**INFORMATION**
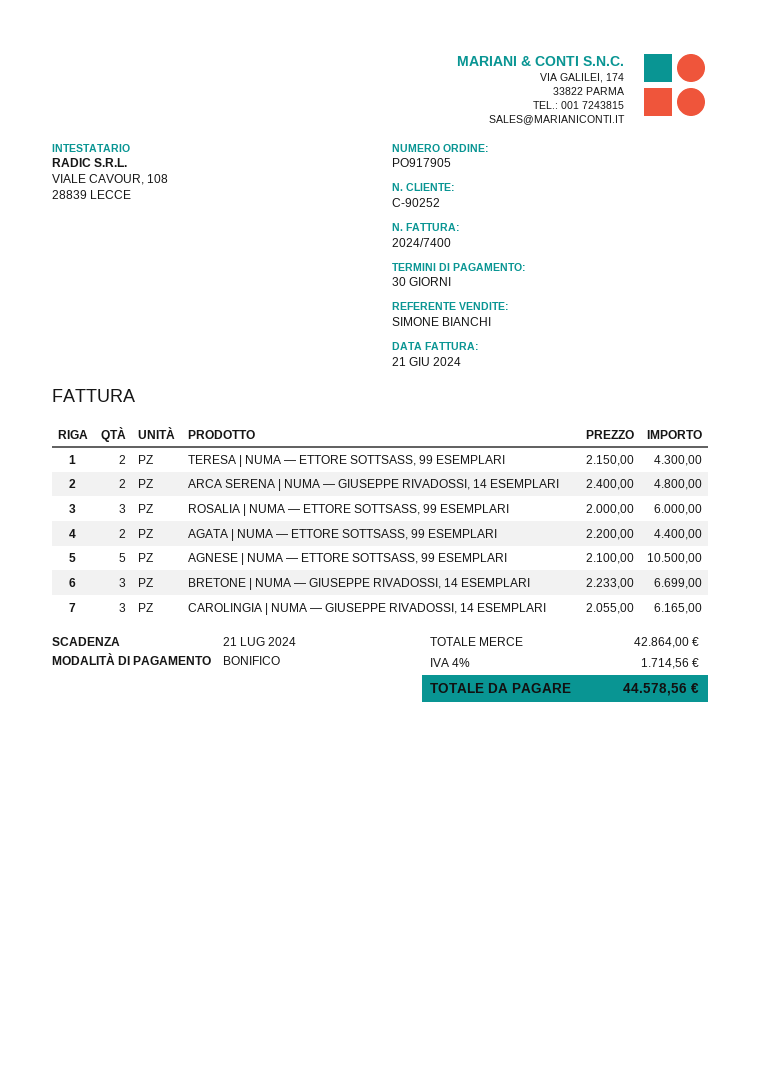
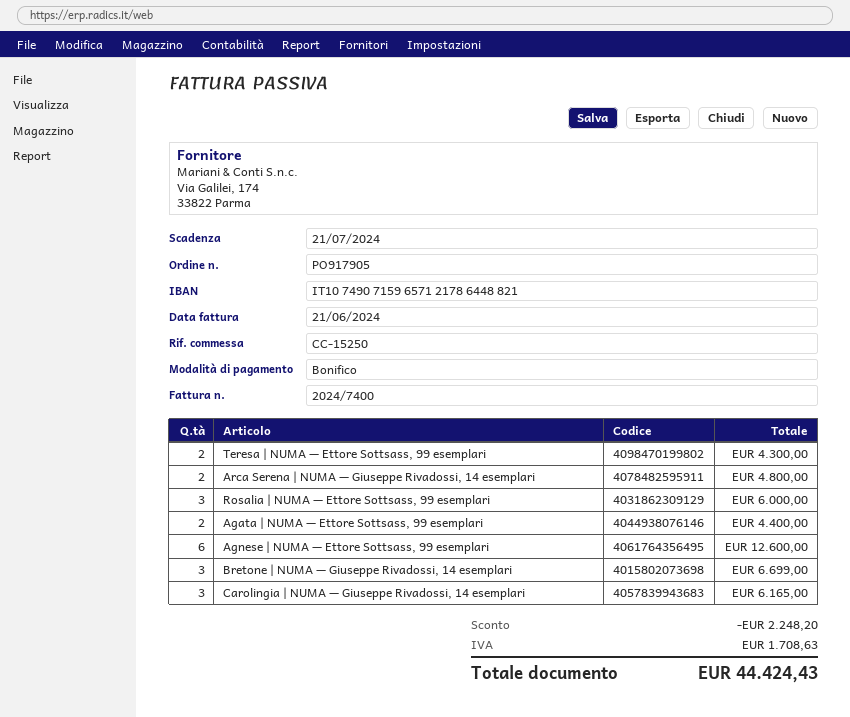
AGNESE | NUMA — ETTORE SOTTSASS, 99 ESEMPLARI: 5 for 10500.00 -> 6 for 12600.00
discount: none -> 2248.20
tax: 1714.56 -> 1708.63
total: 44578.56 -> 44424.43

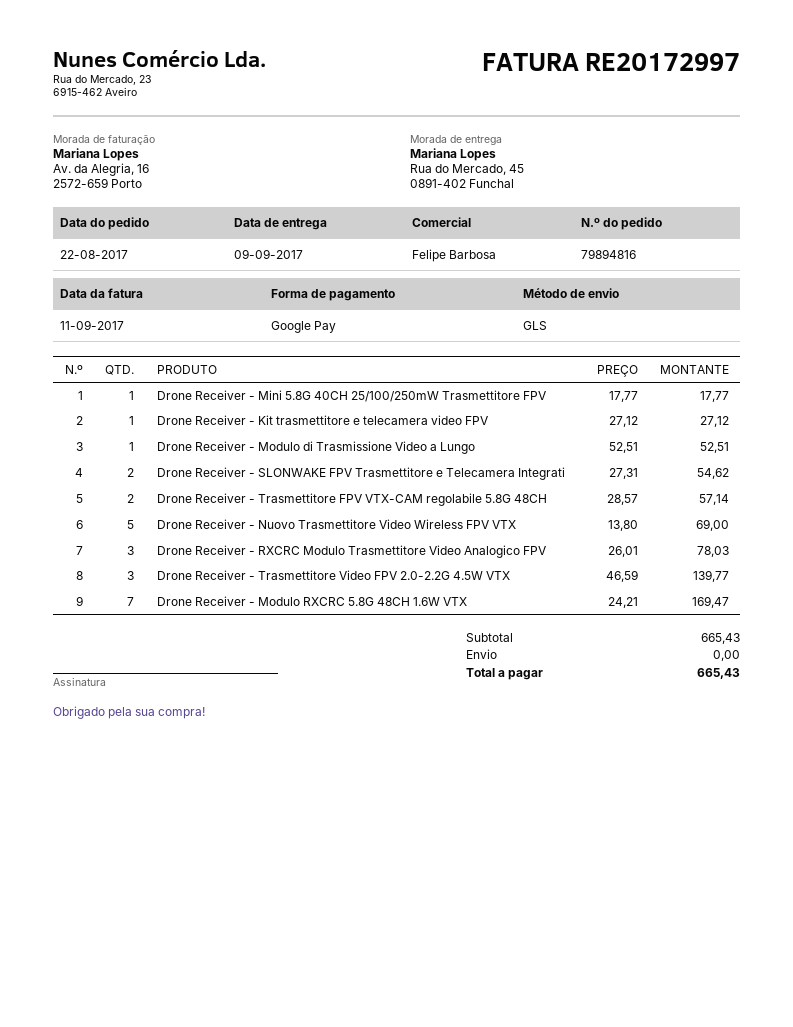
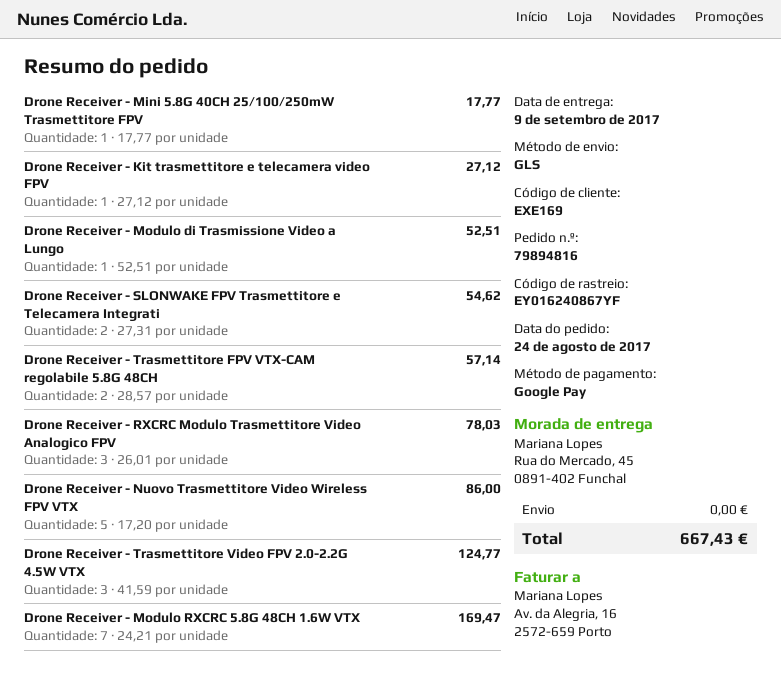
order date: 2017-08-22 -> 2017-08-24
Drone Receiver - Nuovo Trasmettitore Video Wireless FPV VTX: 5 x 13.80 = 69.00 -> 5 x 17.20 = 86.00
Drone Receiver - Trasmettitore Video FPV 2.0-2.2G 4.5W VTX: 3 x 46.59 = 139.77 -> 3 x 41.59 = 124.77
total: 665.43 -> 667.43

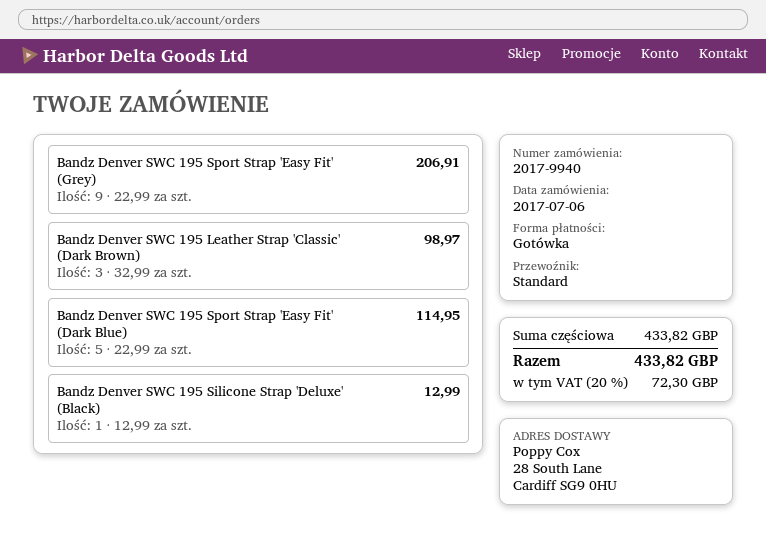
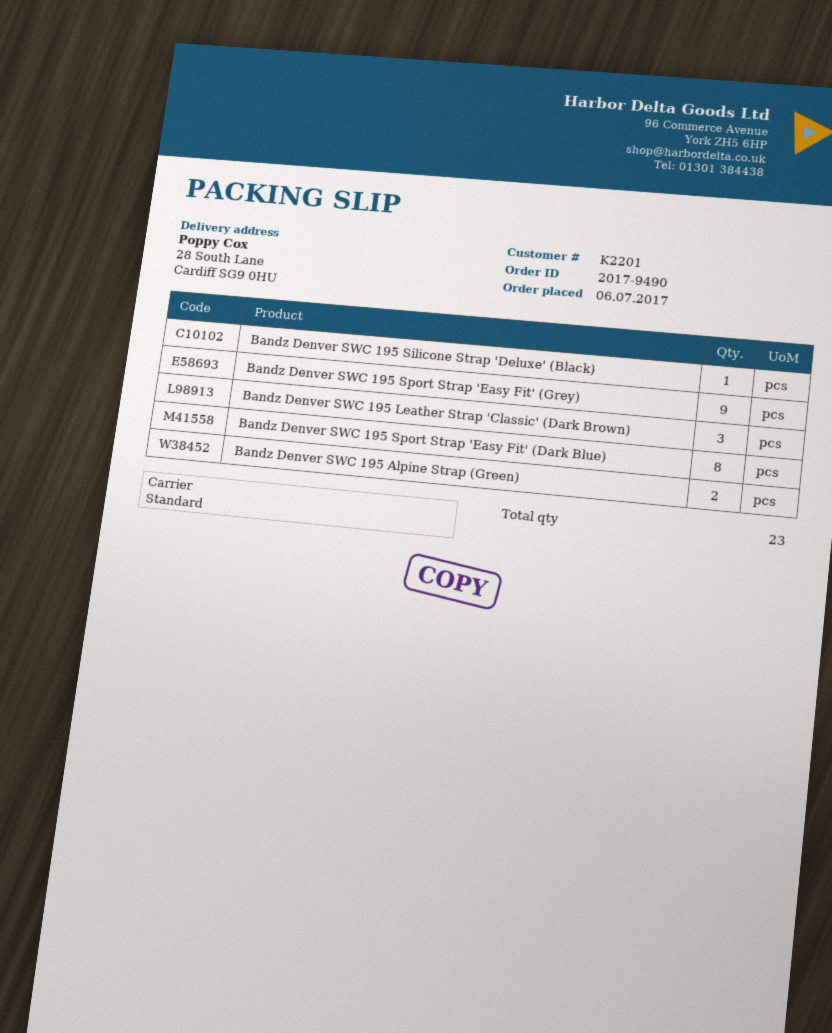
order number: 2017-9940 -> 2017-9490
Bandz Denver SWC 195 Sport Strap 'Easy Fit' (Dark Blue): 5 -> 8
Bandz Denver SWC 195 Alpine Strap (Green): none -> 2

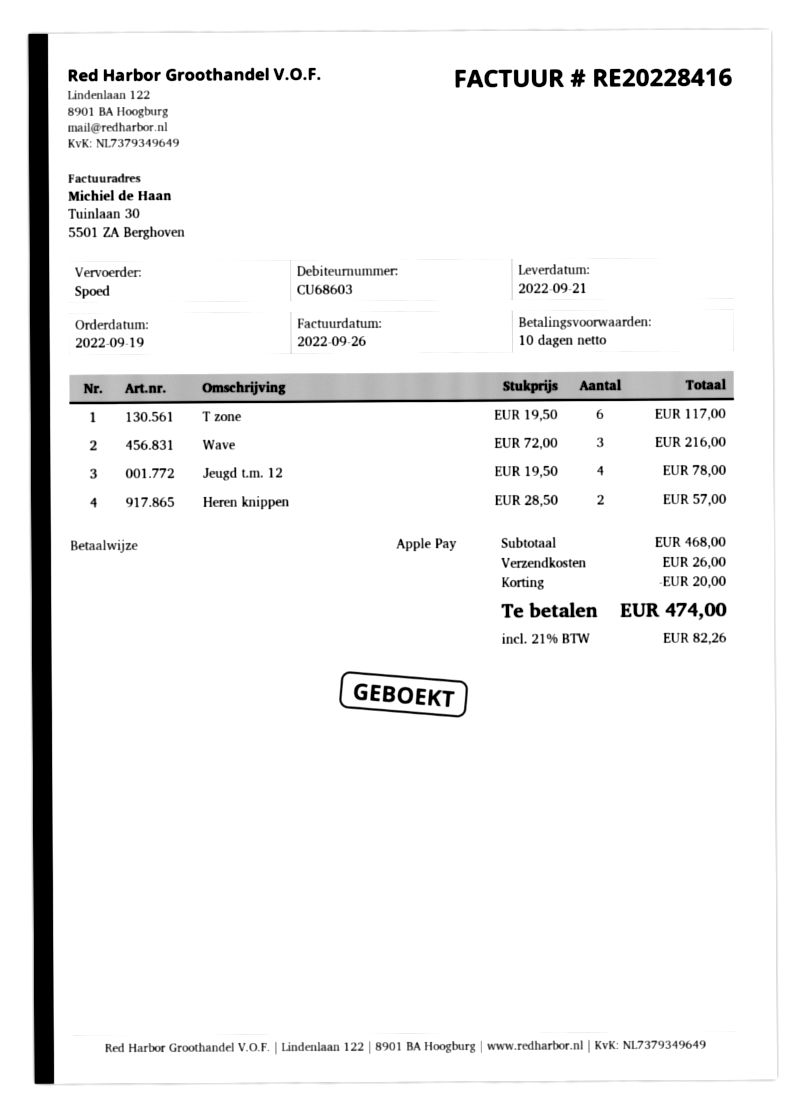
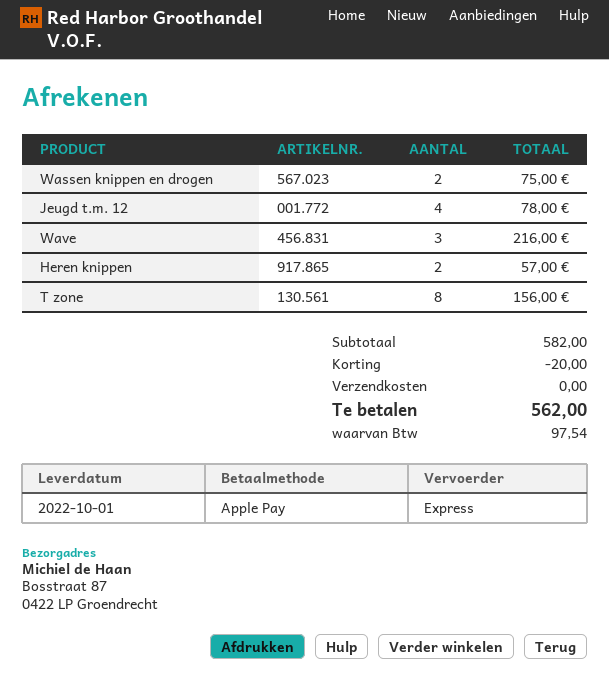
delivery date: 2022-09-21 -> 2022-10-01
T zone: 6 for 117.00 -> 8 for 156.00
Wassen knippen en drogen: none -> 2 for 75.00
subtotal: 468.00 -> 582.00
shipping: 26.00 -> 0.00
tax: 82.26 -> 97.54
total: 474.00 -> 562.00

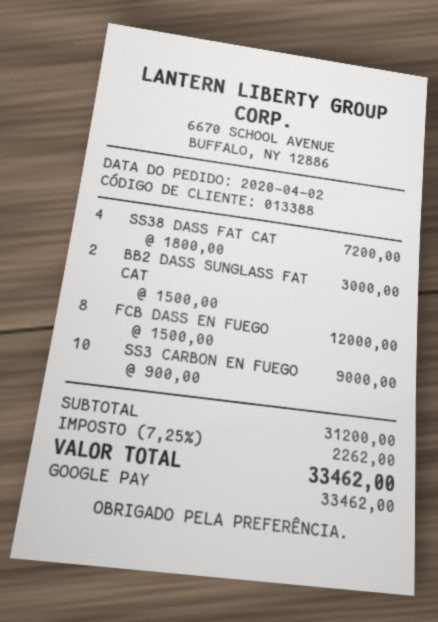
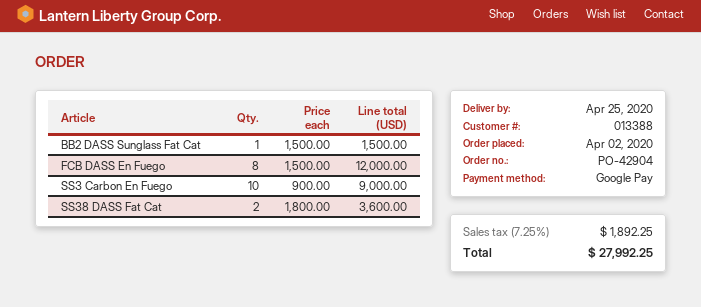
SS38 DASS FAT CAT: 4 x 1800.00 = 7200.00 -> 2 x 1800.00 = 3600.00
BB2 DASS SUNGLASS FAT CAT: 2 x 1500.00 = 3000.00 -> 1 x 1500.00 = 1500.00
tax: 7.25% = 2262.00 -> 7.25% = 1892.25
total: 33462.00 -> 27992.25

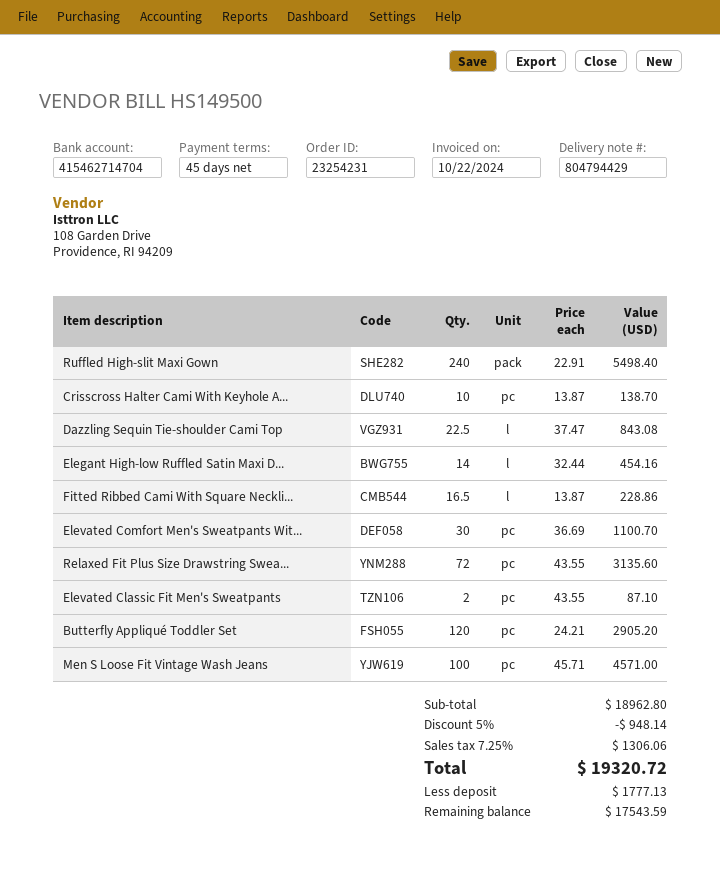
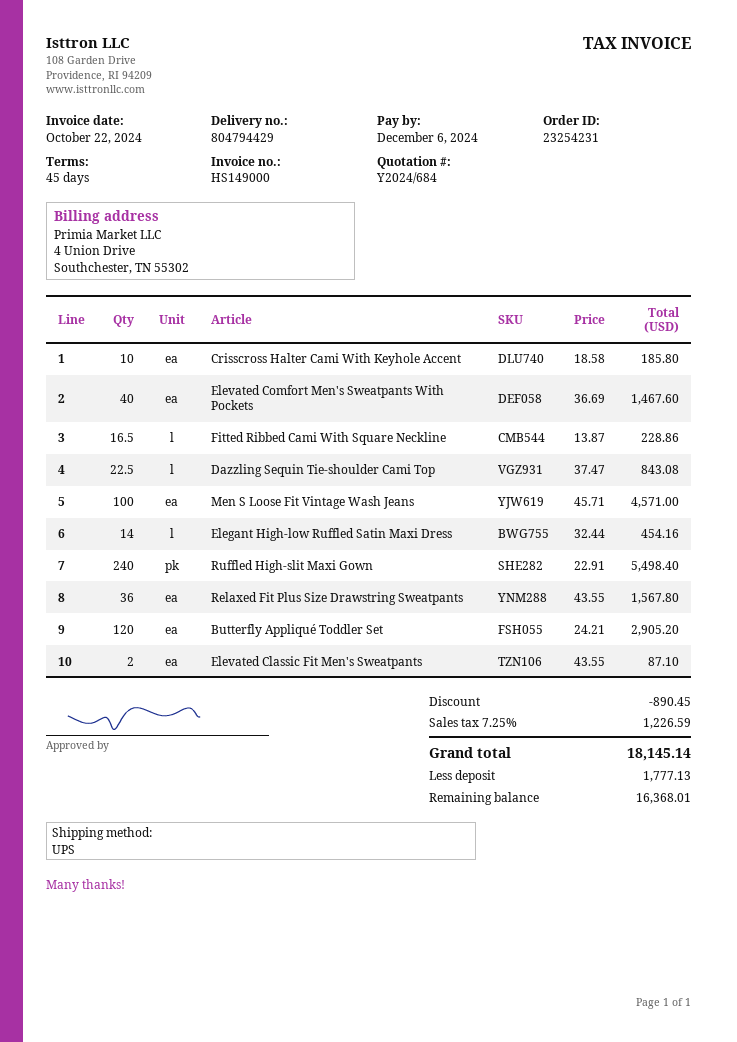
invoice number: HS149500 -> HS149000
Crisscross Halter Cami With Keyhole A...: 10 x 13.87 = 138.70 -> 10 x 18.58 = 185.80
Elevated Comfort Men's Sweatpants Wit...: 30 x 36.69 = 1100.70 -> 40 x 36.69 = 1467.60
Relaxed Fit Plus Size Drawstring Swea...: 72 x 43.55 = 3135.60 -> 36 x 43.55 = 1567.80
discount: 948.14 -> 890.45
tax: 7.25% = 1306.06 -> 7.25% = 1226.59
total: 19320.72 -> 18145.14
balance: 17543.59 -> 16368.01

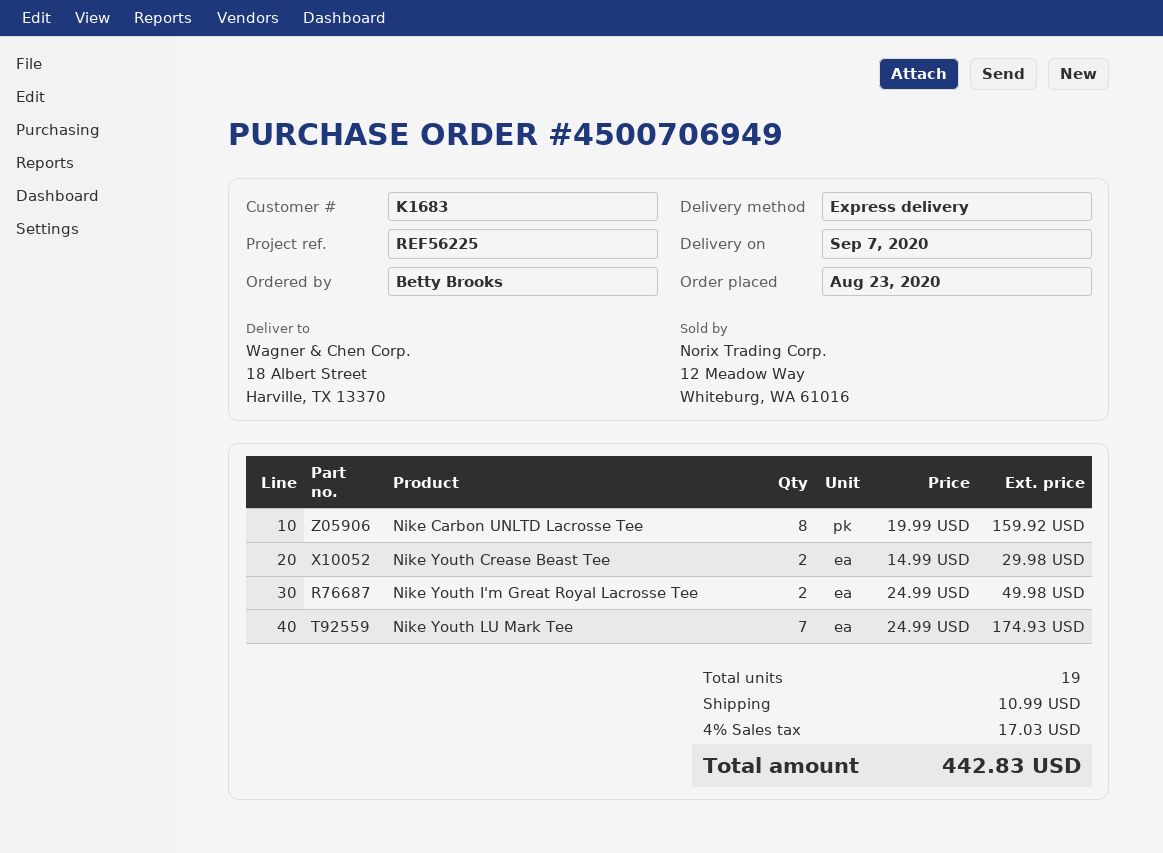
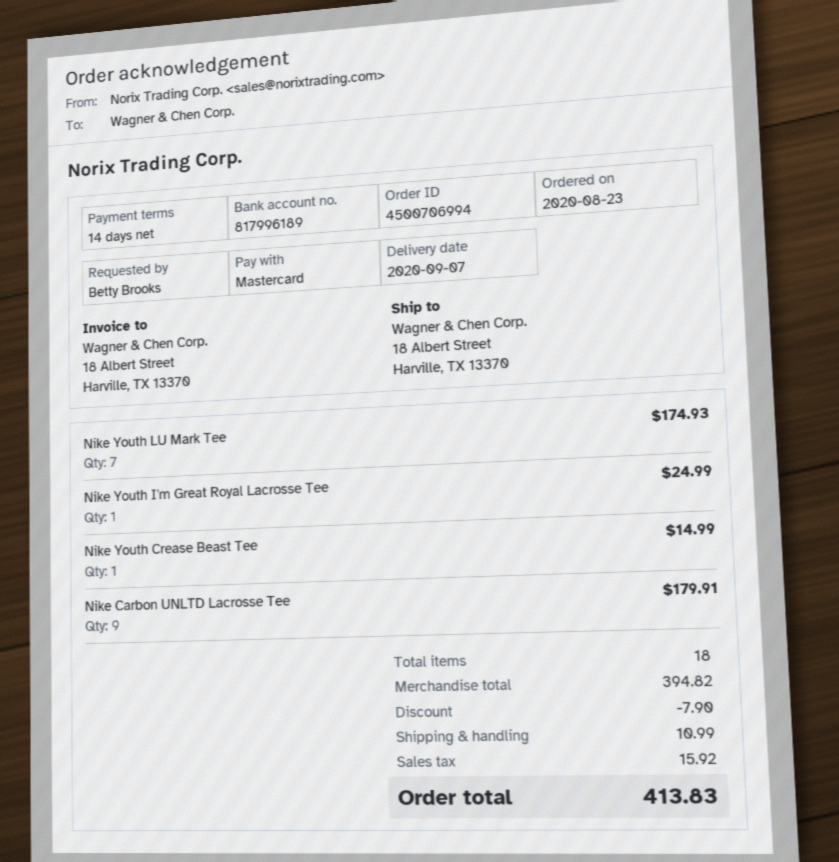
order number: 4500706949 -> 4500706994
Nike Carbon UNLTD Lacrosse Tee: 8 for 159.92 -> 9 for 179.91
Nike Youth Crease Beast Tee: 2 for 29.98 -> 1 for 14.99
Nike Youth I'm Great Royal Lacrosse Tee: 2 for 49.98 -> 1 for 24.99
total quantity: 19 -> 18
discount: none -> 7.90
tax: 17.03 -> 15.92
total: 442.83 -> 413.83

**EXERCISE DIRECTIONS**
Using the listing above, list every line in which the string "order" occurs.

**REPLY TO THE EXERCISE**
order date: 2017-08-22 -> 2017-08-24
order number: 2017-9940 -> 2017-9490
order number: 4500706949 -> 4500706994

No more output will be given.